**** DATASET ENTRIES

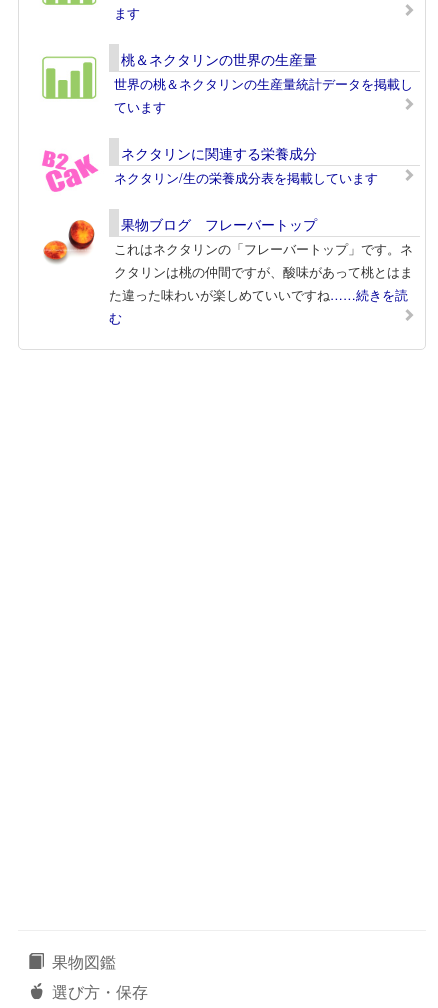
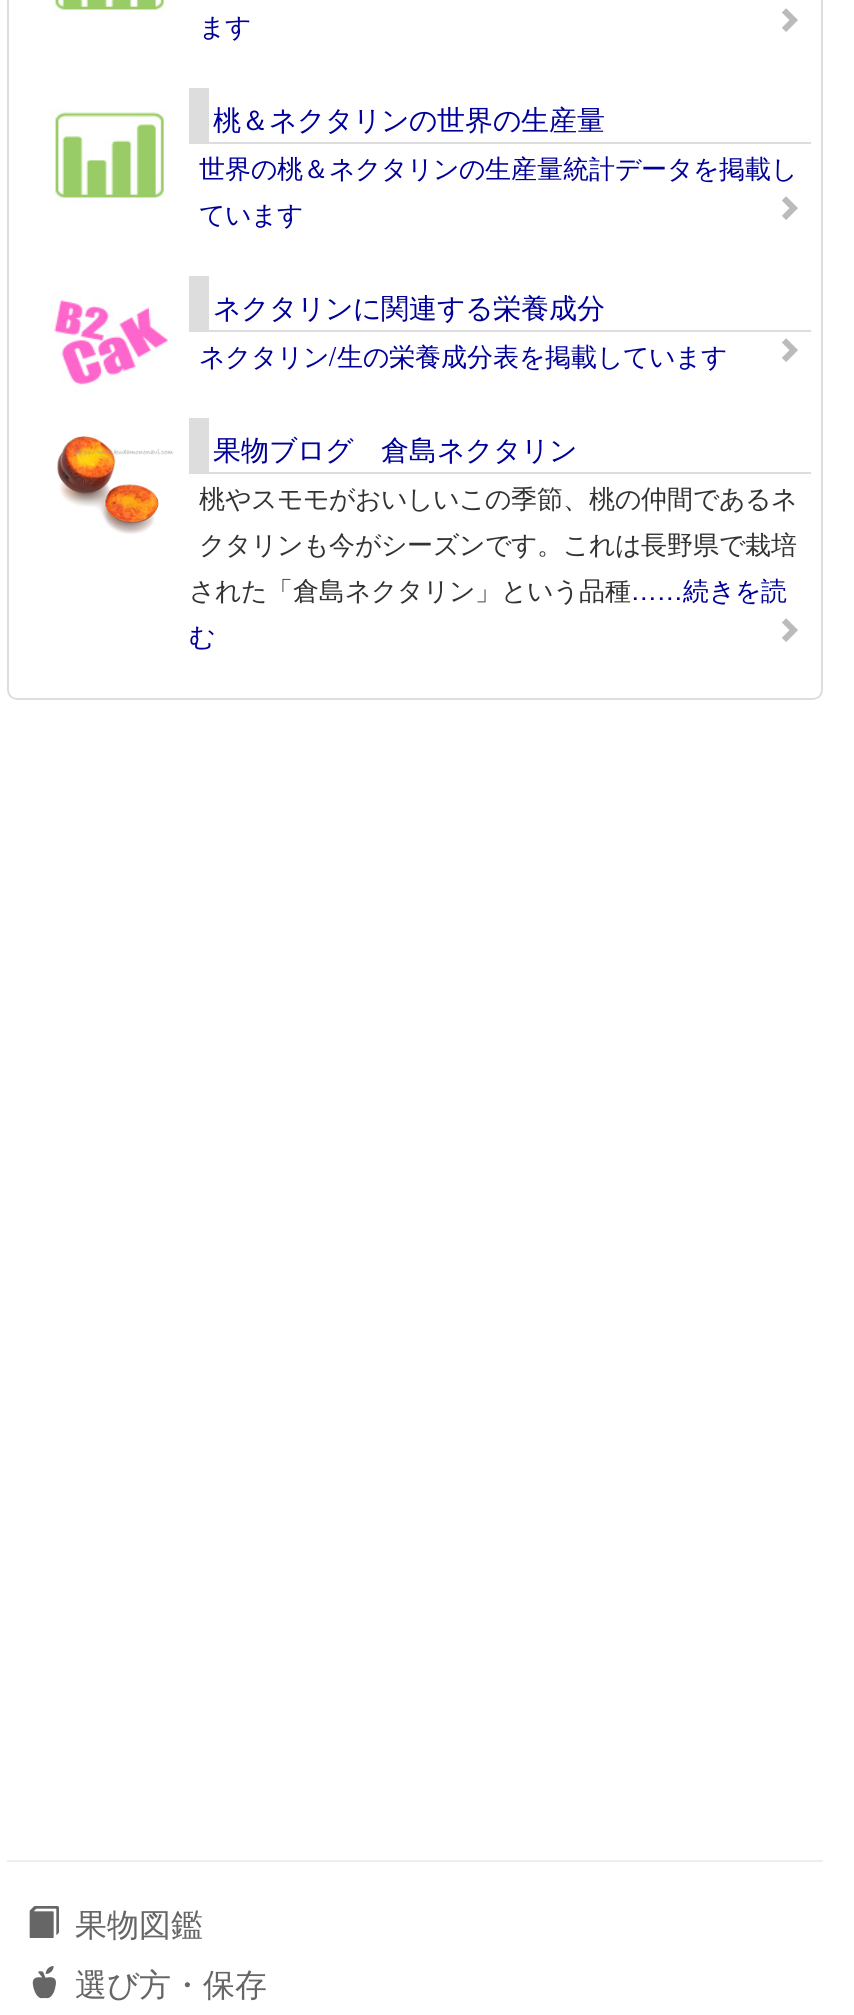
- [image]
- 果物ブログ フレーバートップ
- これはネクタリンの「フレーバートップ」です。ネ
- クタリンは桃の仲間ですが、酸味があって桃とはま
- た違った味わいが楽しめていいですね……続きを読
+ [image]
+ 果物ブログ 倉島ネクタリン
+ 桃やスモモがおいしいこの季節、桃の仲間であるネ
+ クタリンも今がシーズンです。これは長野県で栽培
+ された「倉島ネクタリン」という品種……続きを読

********
**** DATASET ENTRIES

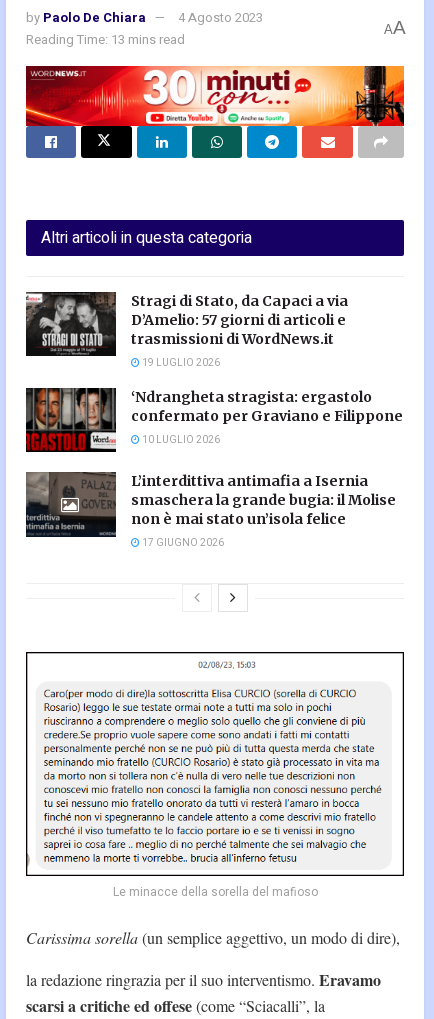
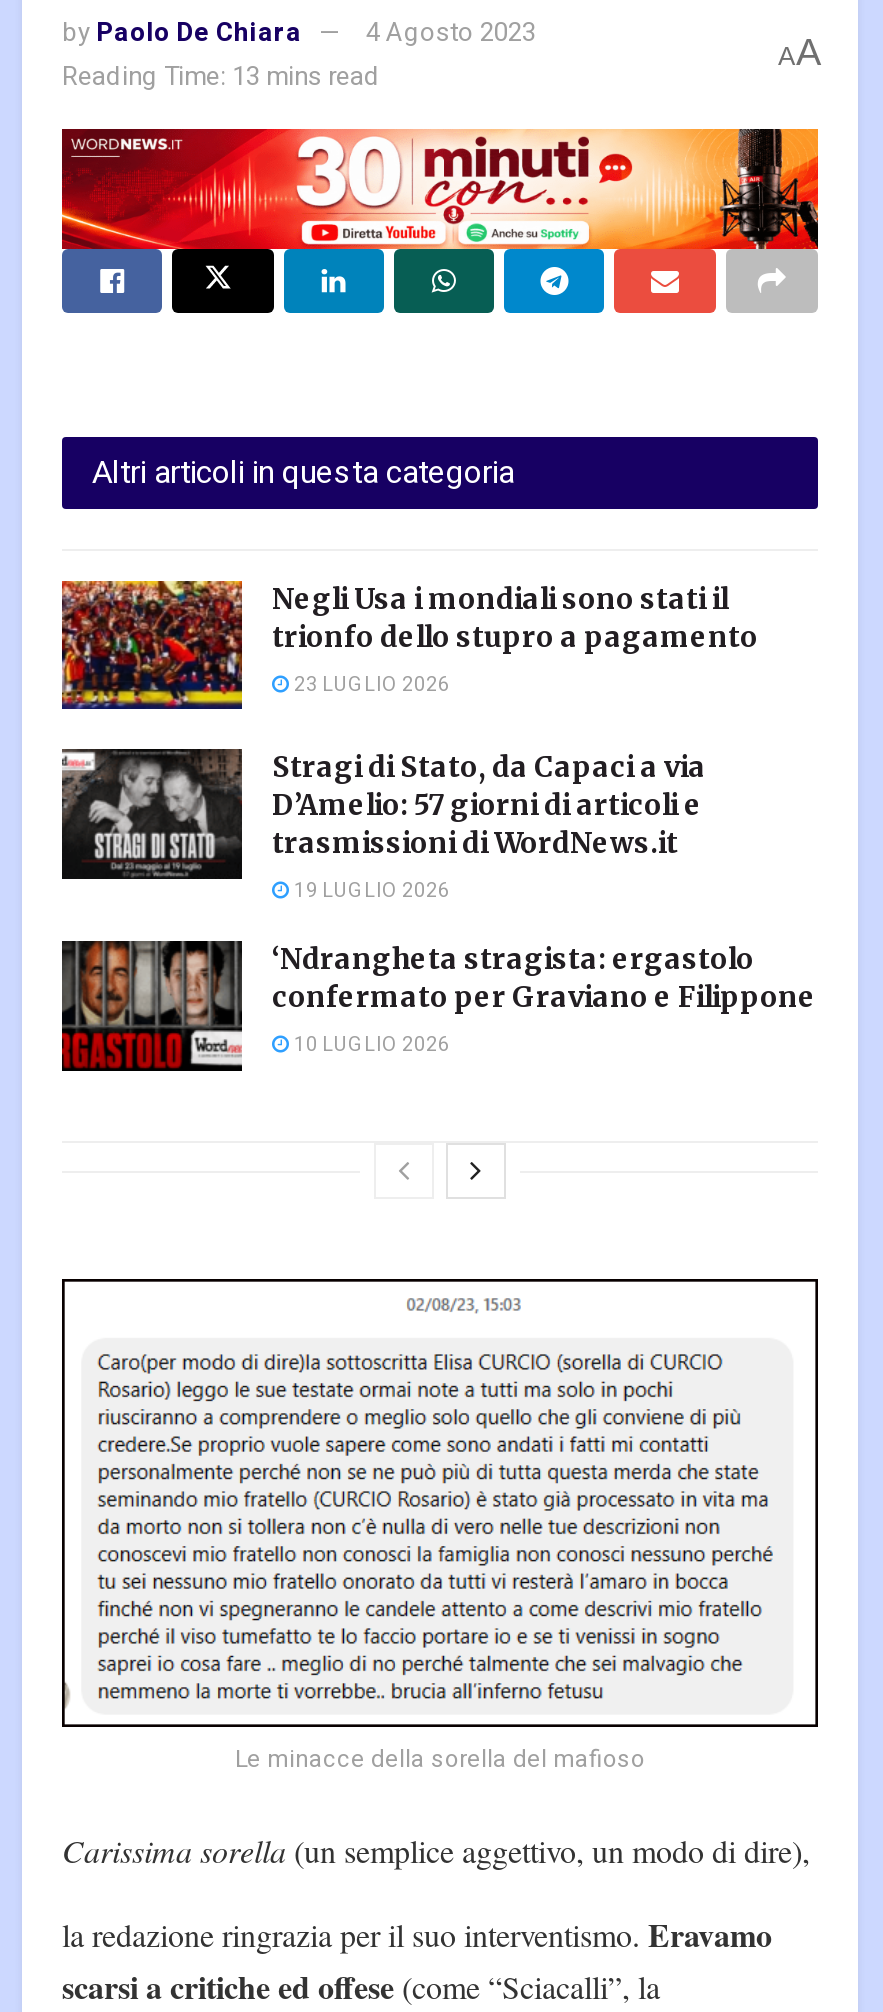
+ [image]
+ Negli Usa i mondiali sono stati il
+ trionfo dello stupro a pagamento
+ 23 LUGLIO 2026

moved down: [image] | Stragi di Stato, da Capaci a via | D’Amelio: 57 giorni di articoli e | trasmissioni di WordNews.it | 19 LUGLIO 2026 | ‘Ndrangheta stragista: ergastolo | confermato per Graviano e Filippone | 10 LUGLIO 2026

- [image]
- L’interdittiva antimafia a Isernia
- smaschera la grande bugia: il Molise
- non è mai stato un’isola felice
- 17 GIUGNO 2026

********

### DIRECTIONS FOR THIS TASK
Check each line above for the string "続きを読" and copy the ones that have it.

### OUTPUT FOR THIS TASK
- た違った味わいが楽しめていいですね……続きを読
+ された「倉島ネクタリン」という品種……続きを読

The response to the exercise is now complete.